While there is no disputing the smaller disk and memory footprint, I'm not convinced that this outweights the increased effort required to manage a CLI server for an SMB.

I've heard the arguments about attack surface and patching, but the reality is you are already running SBS and you need to reboot SBS for the updates anyway. Keep it simple (consistency is key).

I think that Hyper-V Server and Server Core are better suited to larger organisations where savings in licensing and resources are multiplied over many servers.

Thats my current thinking anyway, I'll be installing Hyper-V Server in the next few days to experience it first hand.

Philip Elder Cluster MVP said...


We are sold on Server Core for our SMB clients.

For now, until we have the disaster recovery scenarios ironed out, we are running mostly full installs at our client's sites.

We want to make sure we can backup/restore/restore to different hardware with the native Windows Server 2008 backup solution bofore jumping into that pool.

We are running Server Core internally for file serving and Hyper-V.

The performance increase is phenomenal. We took an identically configured server and installed Server 2008 Standard Full and ran with it for a while. We tested disk and network throughput as well as VM performance on Hyper-V.

We did the same thing with Server Core and noticed a huge increase in performance.

The one place we will notice a big difference when we go native with Server/SBS 2008 will be network performance.

Have a look around the Internet for info on how much network performance for things like large file copies increase exponentially in a native Server 2008 network. Neat stuff!


Matt said...

In case you guys have not yet run into this tool, i thought i would send it your way. Its called SMART Suite for Windows. Provides a UI for server core platforms. Free download, all you have to do is fill out the app below.

features included below. have fun

Configure display resolution
Clock and time zone configuration
Remote desktop configuration
Firewall Configuration
Windows Updates – No IE necessary
Configure IP address, gateway, subnet mask, DNS
Copy Files/Directories
Map a drive
Perform Windows Repair
Web Browser
Email Client
Screen saver configuration
Enable/Disable drivers and services
Manually load/install drivers
Windows Registry Editor
Command prompt
Configure dual boot systems
Configure bootable USB devices
Configure Language
No installation necessary
Boot bare-metal systems
Configure permission and security settings

Philip Elder Cluster MVP said...


One of the things we strive to do is to use the built-in management capabilities for any products we work with ... to a degree.

Monitoring and remote management are the exception to that rule.

As for Server Core and Hyper-V Server 2008, we do prefer to run with the command line and our scripts before we would even look at third party.

Product looks interesting, and I am sure it has its place. But, at $199 per server, it is not for us. We run a lot of virtualization on Server Core internally and on-site with our clients.

That extra cost is not justified for us as we have been building our Server Core skills (check out the blog posts! ;)) since we had access to the Beta and RTM bits.

Thanks for the comment,


Matt said...


Those are good points.
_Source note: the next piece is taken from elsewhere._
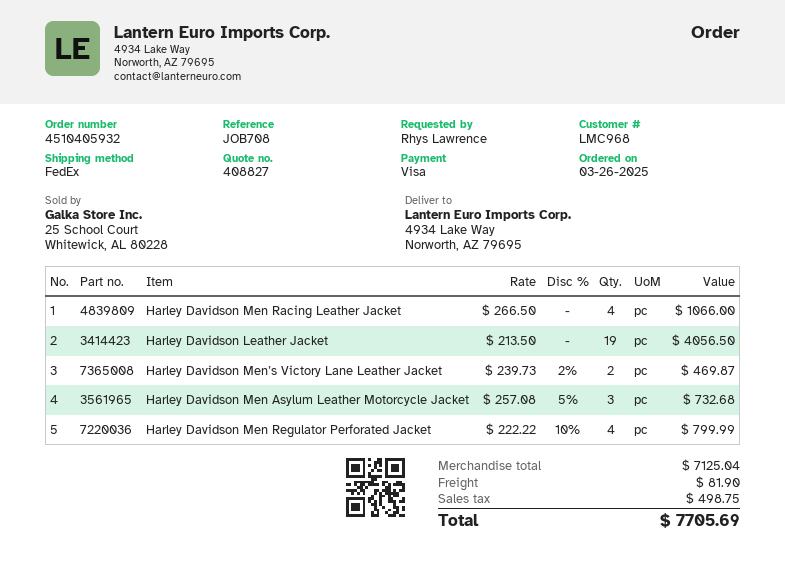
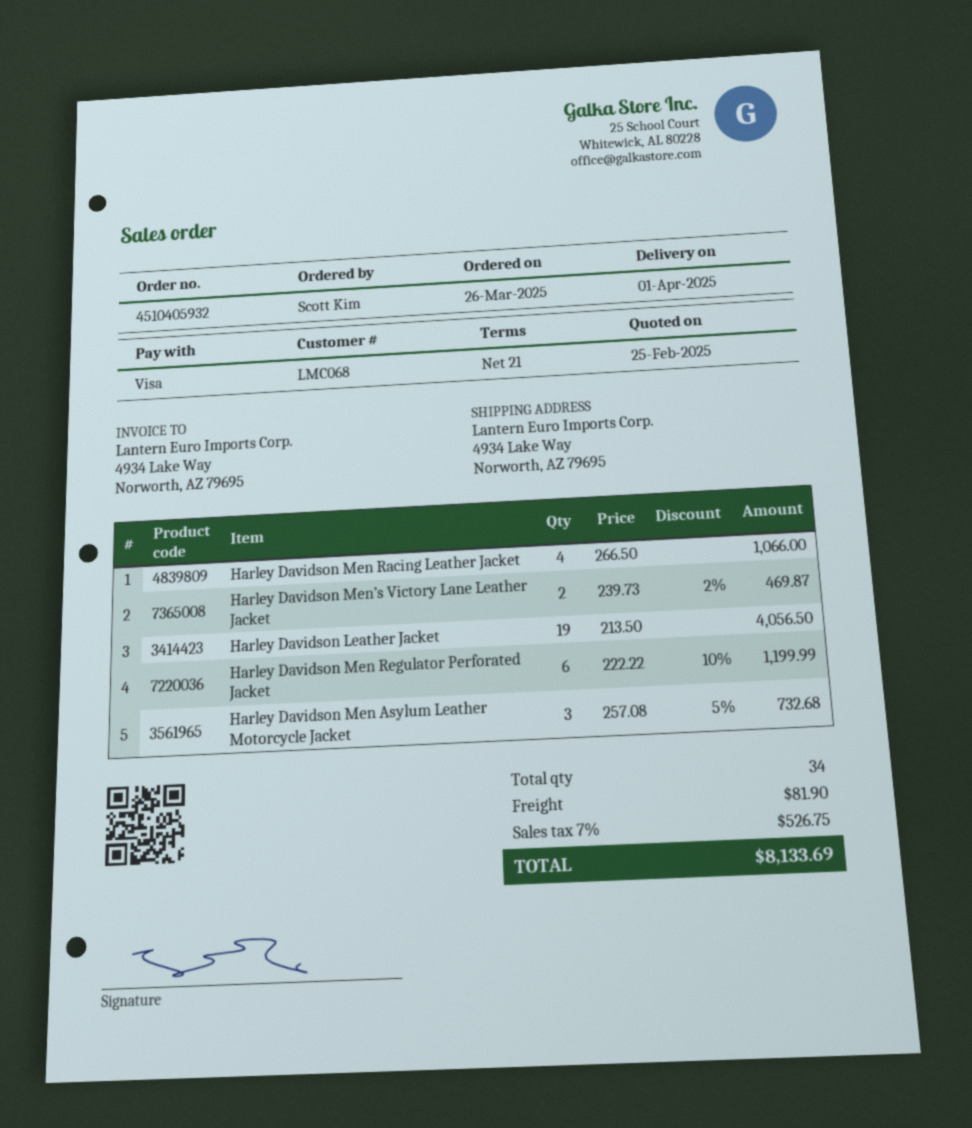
customer number: LMC968 -> LMC068
ordered by: Rhys Lawrence -> Scott Kim
Harley Davidson Men Regulator Perforated Jacket: 4 x 222.22 - 10% = 799.99 -> 6 x 222.22 - 10% = 1199.99
tax: 498.75 -> 526.75
total: 7705.69 -> 8133.69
I have only been experimenting with server core for probably the last month or more. Can you explain in greater detail, your preference to use scripts, other then the fact that they are free?

I did not pay the $199 for this product, only the trial. I am not a command line guru so i found spending the majority of my time searching for the appropriate commands to configure a server core system to my preferences was a bit of a headache. Just like anything else I suppose it gets easier.

Thank you for your reply.

Philip Elder Cluster MVP said...


And therein lies a fitting example for the use of this product! :)
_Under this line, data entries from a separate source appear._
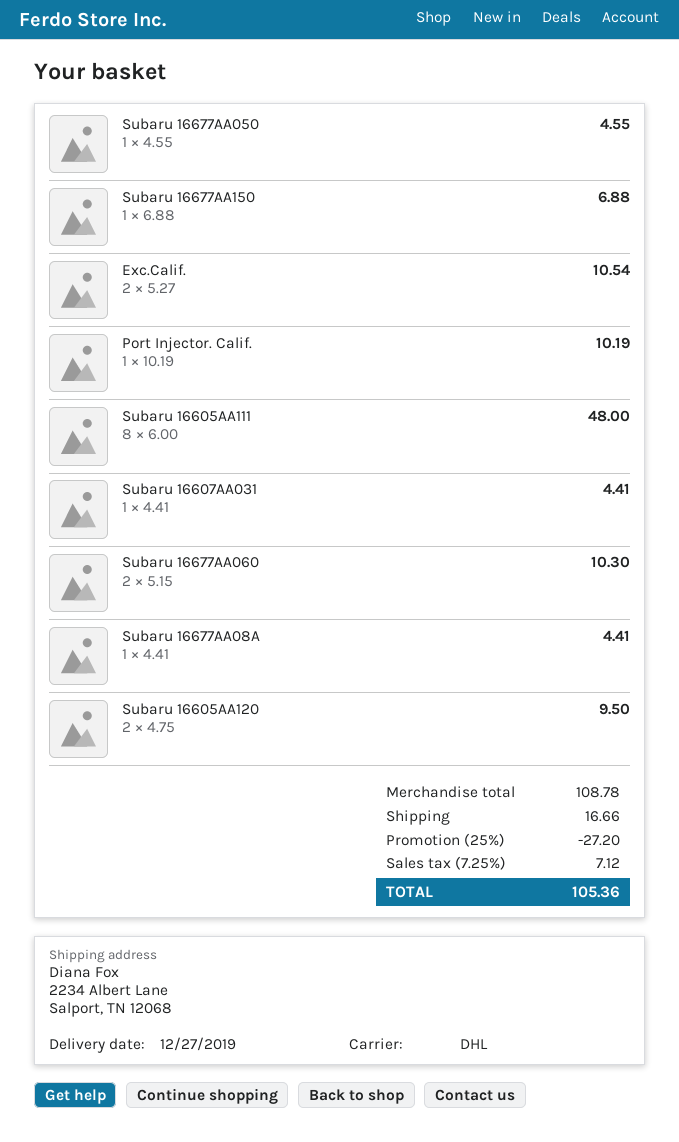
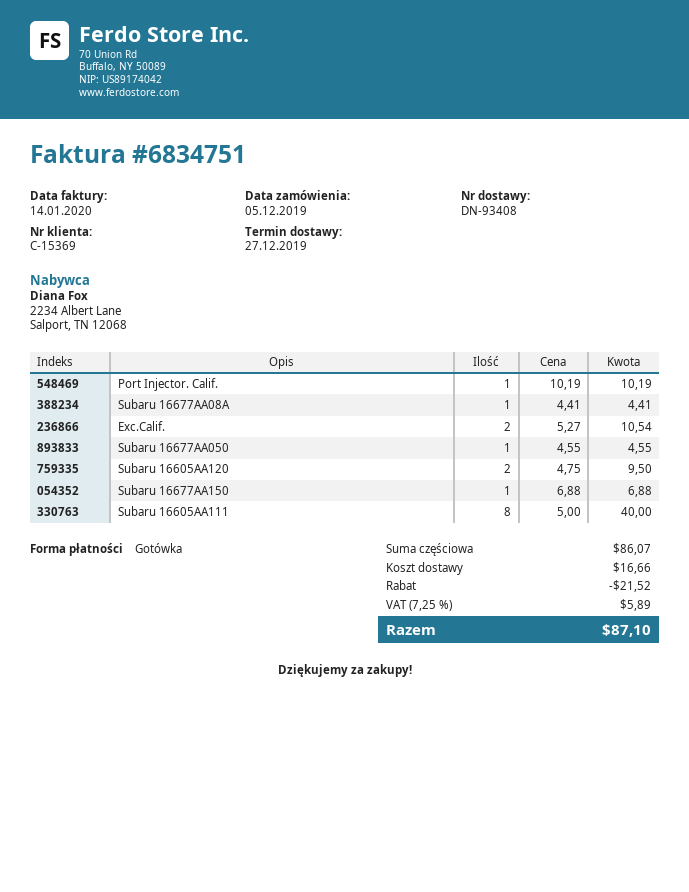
Subaru 16605AA111: 8 x 6.00 = 48.00 -> 8 x 5.00 = 40.00
Subaru 16607AA031: 1 x 4.41 = 4.41 -> none
Subaru 16677AA060: 2 x 5.15 = 10.30 -> none
subtotal: 108.78 -> 86.07
discount: 27.20 -> 21.52
tax: 7.25% = 7.12 -> 7.25% = 5.89
total: 105.36 -> 87.10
If you have a look at the Server Core from Scratch to Hyper-V Production post, you will see that the whole process is outlined there for you.

Getting to the point where we could write the above post was a very long and painstakingly difficult process. But, that is to be expected when working with a brand new product with very little documentation out there. Not a complaint, just a fact.

The benefit to experiencing that pain though, is the ability to get to know the product really good.